Stando alla ricostruzione dei carabinieri del Noe – ai quali i pm Laura Triassi e Veronica Calcagno hanno delegato l’indagine – l’inerzia dell’azienda, dettata da motivazioni economiche, ha comunque causato un disastro ambientale. E a un anno dalla scoperta delle perdite, inquinanti come benzene, Soa, tetracloroetilene e triclorometano superavano ancora i valori soglia fino a 38 volte. Tutto “provocato dal difetto di contenimento di quattro i serbatoi” del Centro oli, interessati da “fenomeni rilevatissimi di corrosione del fondo, noti, persino studiati e volutamente ignorati dai vertici aziendali”, così da “non compromettere l’efficienza e la redditività dell’attività” che veniva “evidentemente considerata” in un’ottica “meramente economica” del tutto “sganciata dal contesto ambientale in cui era svolta”, scrive il gip del Tribunale di Potenza. Tanto che “tutto lo sforzo dei responsabili locali, con l’avallo degli organi di vertice della società – si legge nell’ordinanza – è stato quello di “silenziare” le criticità (…) allo scopo di evitare che le inevitabili problematiche ambientali rendessero” l’impianto di Viggiano “l’anello debole della catena produttiva, considerato l’interdipendenza con la struttura di Taranto”.

L’ispettore ai pm: “Per il Cova esiste solo la produzione”
A supporto della tesi ci sono le dichiarazioni di chi intervenne a Viggiano già nel 2012, ben cinque anni prima delle perdite, come l’ispettore di impianti dell’Istituto italiano di saldature, Domenico Di Donato. In un serbatoio vennero trovati “ben 8 fori”. Ascoltato dagli inquirenti nel 2018, Di Donato ha messo a verbale: “Per il Cova esiste solo la produzione (…) Avevo detto a tutti che i serbatoi B e D che stavano accanto ai serbatoi A e C, che già avevamo perso, dovevano essere nella stessa condizione e pertanto chiedevo cosa aspettassimo a ispezionarli. Era ovvio aduna persona di media intelligenza che la condizione dovesse essere la stessa”. E nel corso dell’inchiesta si è scoperto che nel 2013 Eni aveva anche dato incarico a un professore del Dipartimento di chimica del Politecnico di Milano di studiare il problema.

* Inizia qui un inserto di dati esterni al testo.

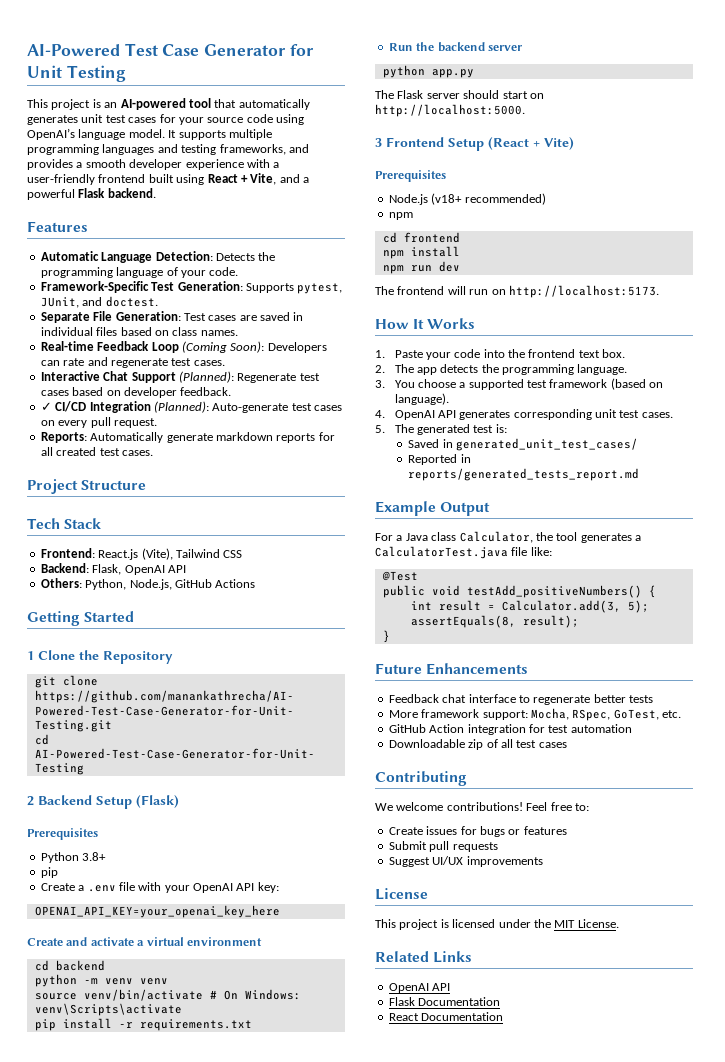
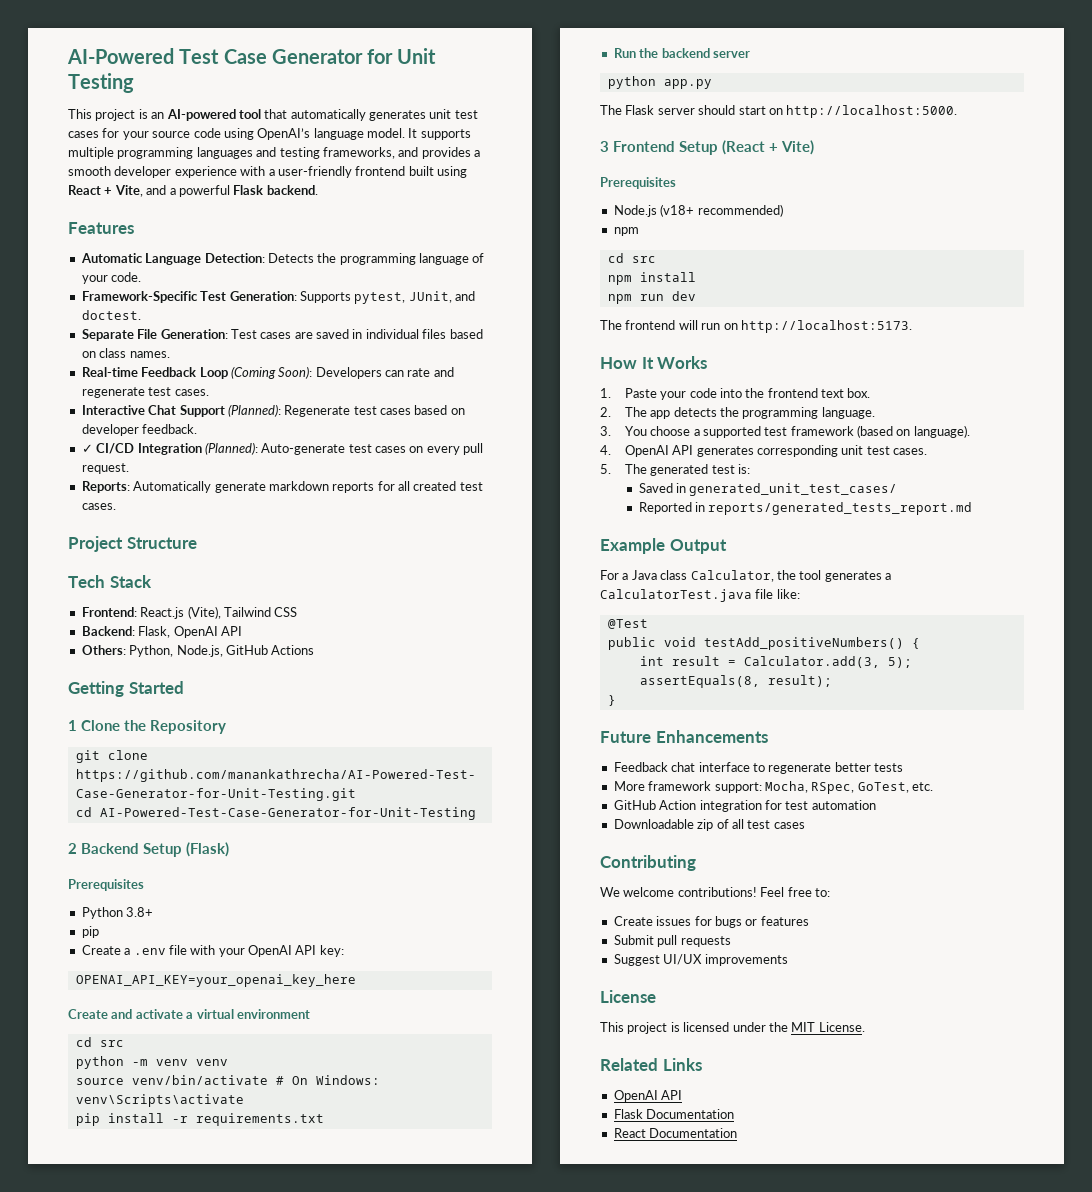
  Create and activate a virtual environment
- cd backend
+ cd src
  Node.js (v18+ recommended)
  npm
- cd frontend
+ cd src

Il gip: “Nascondono tutto ciò che non viene scoperto”
Ma poco o nulla venne fatto, anche se l’azienda ha rivendicato in una nota il “tempestivo intervento”. Secondo il gip, invece, anche quando venne a luce lo sversamento tra l’agosto e il novembre 2016, che poi porterà nel 2017 alla chiusura dell’impianto per tre mesi, l’azienda dimostrò “clamorose inefficienze”. Da alcune intercettazioni riportate nell’ordinanza emergerebbe per la sede di Viggiano “l’inesistenza di procedure ambientali di verifica” e la “superficialità della gestione del problema della sicurezza dell’ecosistema”, nonché “la grave e inescusabile confusione in cui versava” persino il tecnico responsabile del settore Salute, Sicurezza, Ambiente del distretto Meridionale dell’azienda petrolifera. E, secondo gli inquirenti, anche dopo il febbraio 2017 Eni ha continuato “a nascondere tutto ciò che non viene scoperto” dalle autorità di controllo. Dei dipendenti citati negli atti l’unico che agì con “coscienza e scrupolo” è Gianluca Griffa, l’ex responsabile della produzione di Viggiano ritrovato morto in un bosco nel 2013. Aveva capito cosa stava accadendo già nel 2011 e denunciò ai superiori: “Volutamente era stato emarginato – scrive il gip – Ma se le precauzioni suggerite, siamo nel 2013, fossero state considerate avrebbero scongiurato il disastro ambientale scoperto quattro anni dopo”. A ringraziarlo, quasi sei anni dopo la morte, è stata la procura.